Exercise instructions
From the first line to the last, reproduce the records below exactly, omitting any picture.

----------

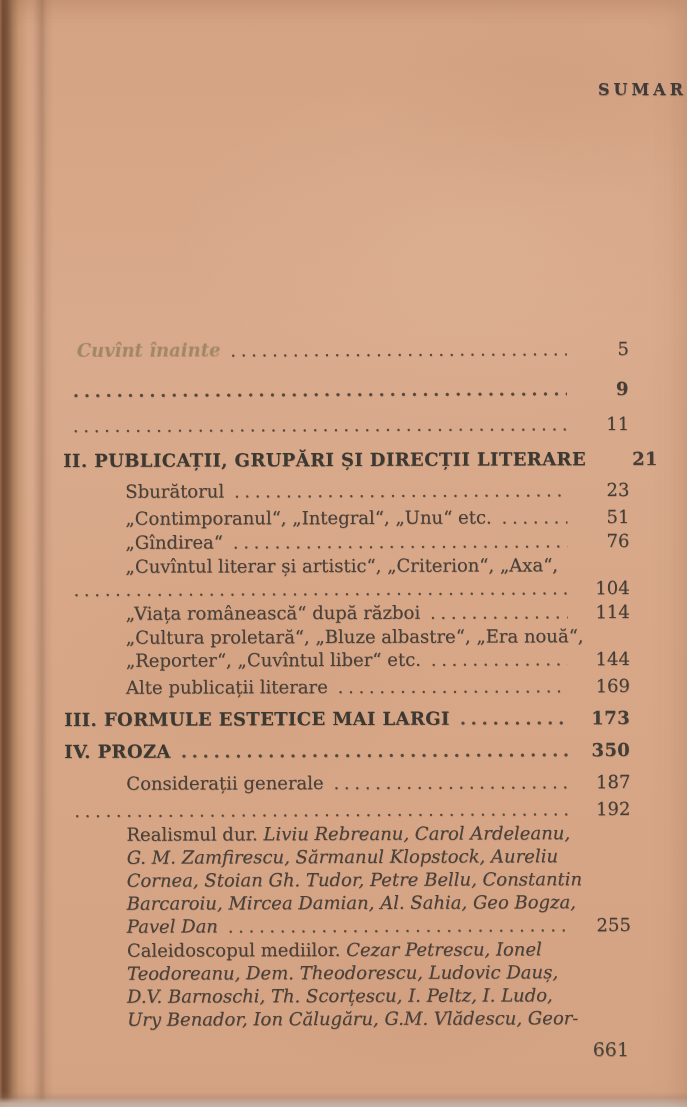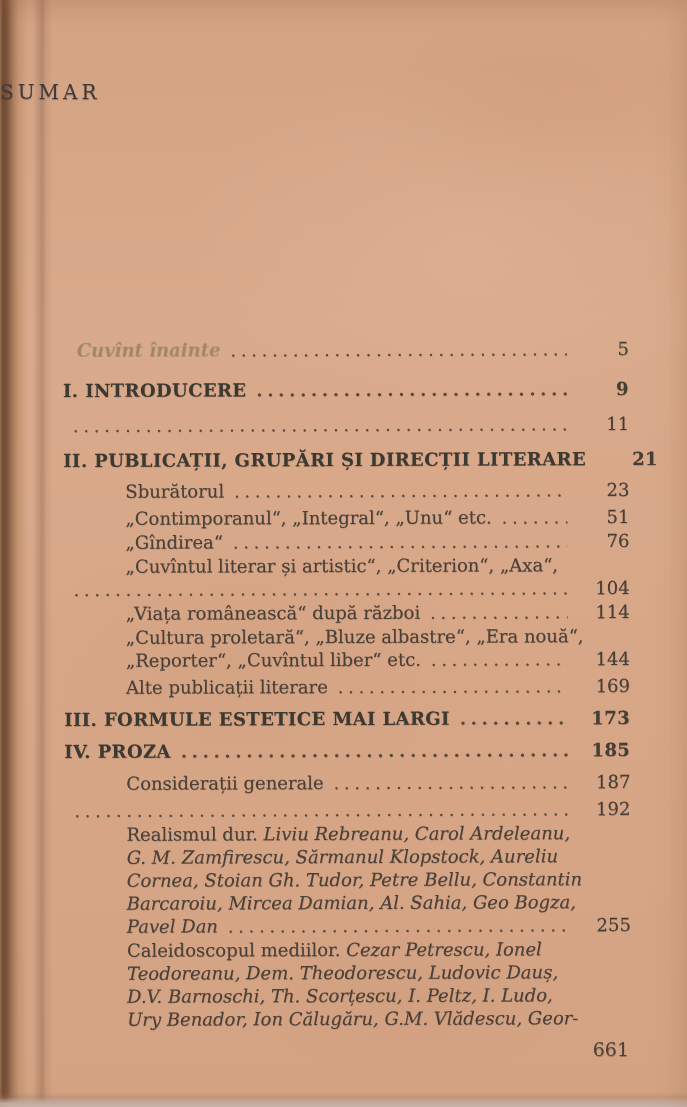--- a/index.html
+++ b/index.html
@@ -39,8 +39,8 @@
     background:linear-gradient(180deg, rgba(151,120,105,0) 0%, rgba(151,120,105,0.25) 35%, #c7b1a6 75%, #cfbcb2 100%);
   }
   .title{
-    position:absolute;top:80px;left:0;width:100%;text-align:left;
-    font-size:20px;letter-spacing:4px;font-weight:400;color:#3e3b3c;
+    position:absolute;top:80px;left:0;width:100%;text-align:right;
+    font-size:16px;letter-spacing:4px;font-weight:700;color:#3e3b3c;
     text-shadow:0.3px 0.5px 0.8px rgba(70,52,38,0.45);
   }
   .toc{

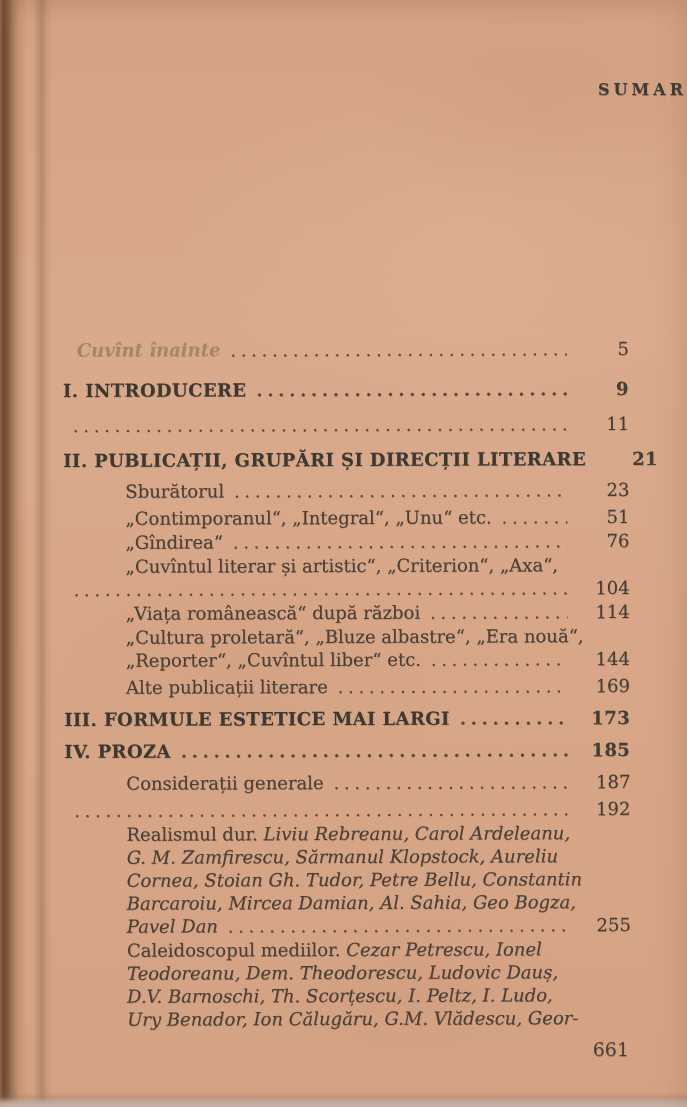--- a/index.html
+++ b/index.html
@@ -85,7 +85,6 @@
         <span class="pg">5</span>
       </div>
       <div class="row chapter g16">
-        <span class="label"><span>I. INTRODUCERE</span></span>
         <span class="dots">................................................................................</span>
         <span class="pg">9</span>
       </div>

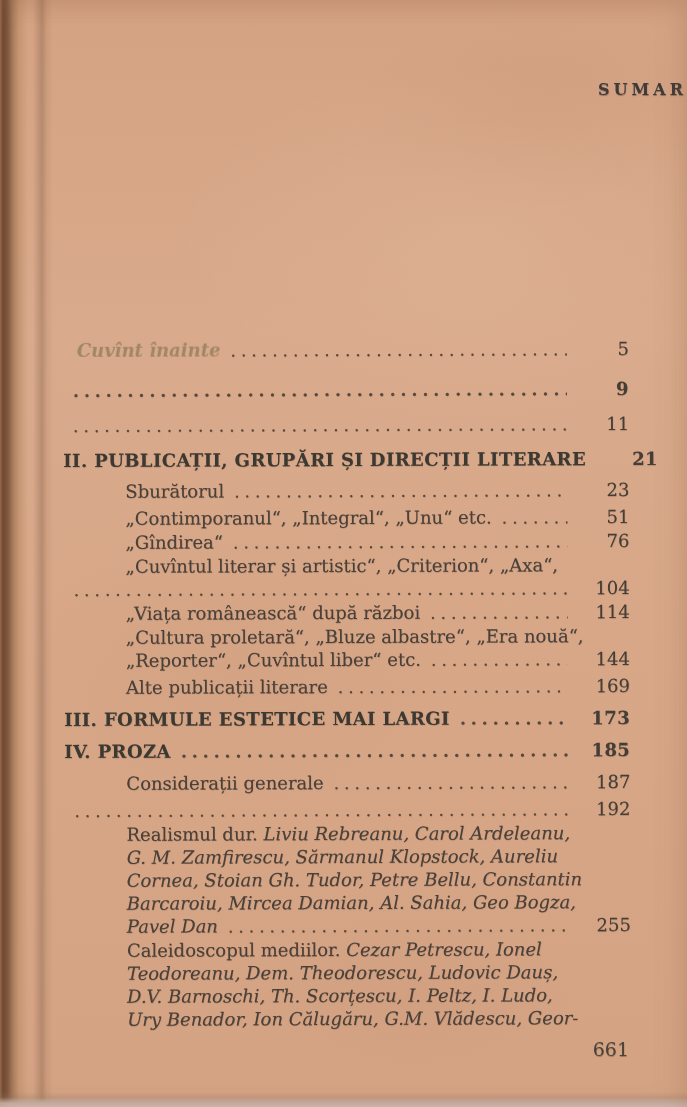--- a/index.html
+++ b/index.html
@@ -145,7 +145,7 @@
       <div class="row chapter g8">
         <span class="label"><span>IV. PROZA</span></span>
         <span class="dots">................................................................................</span>
-        <span class="pg">185</span>
+        <span class="pg">350</span>
       </div>
       <div class="row ind2 g8">
         <span class="label"><span>Considerații generale</span></span>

----------

Your solution
--- a/index.html
+++ b/index.html
@@ -39,8 +39,8 @@
     background:linear-gradient(180deg, rgba(151,120,105,0) 0%, rgba(151,120,105,0.25) 35%, #c7b1a6 75%, #cfbcb2 100%);
   }
   .title{
-    position:absolute;top:80px;left:0;width:100%;text-align:left;
-    font-size:20px;letter-spacing:4px;font-weight:400;color:#3e3b3c;
+    position:absolute;top:80px;left:0;width:100%;text-align:right;
+    font-size:16px;letter-spacing:4px;font-weight:700;color:#3e3b3c;
     text-shadow:0.3px 0.5px 0.8px rgba(70,52,38,0.45);
   }
   .toc{

--- a/index.html
+++ b/index.html
@@ -85,7 +85,6 @@
         <span class="pg">5</span>
       </div>
       <div class="row chapter g16">
-        <span class="label"><span>I. INTRODUCERE</span></span>
         <span class="dots">................................................................................</span>
         <span class="pg">9</span>
       </div>

--- a/index.html
+++ b/index.html
@@ -145,7 +145,7 @@
       <div class="row chapter g8">
         <span class="label"><span>IV. PROZA</span></span>
         <span class="dots">................................................................................</span>
-        <span class="pg">185</span>
+        <span class="pg">350</span>
       </div>
       <div class="row ind2 g8">
         <span class="label"><span>Considerații generale</span></span>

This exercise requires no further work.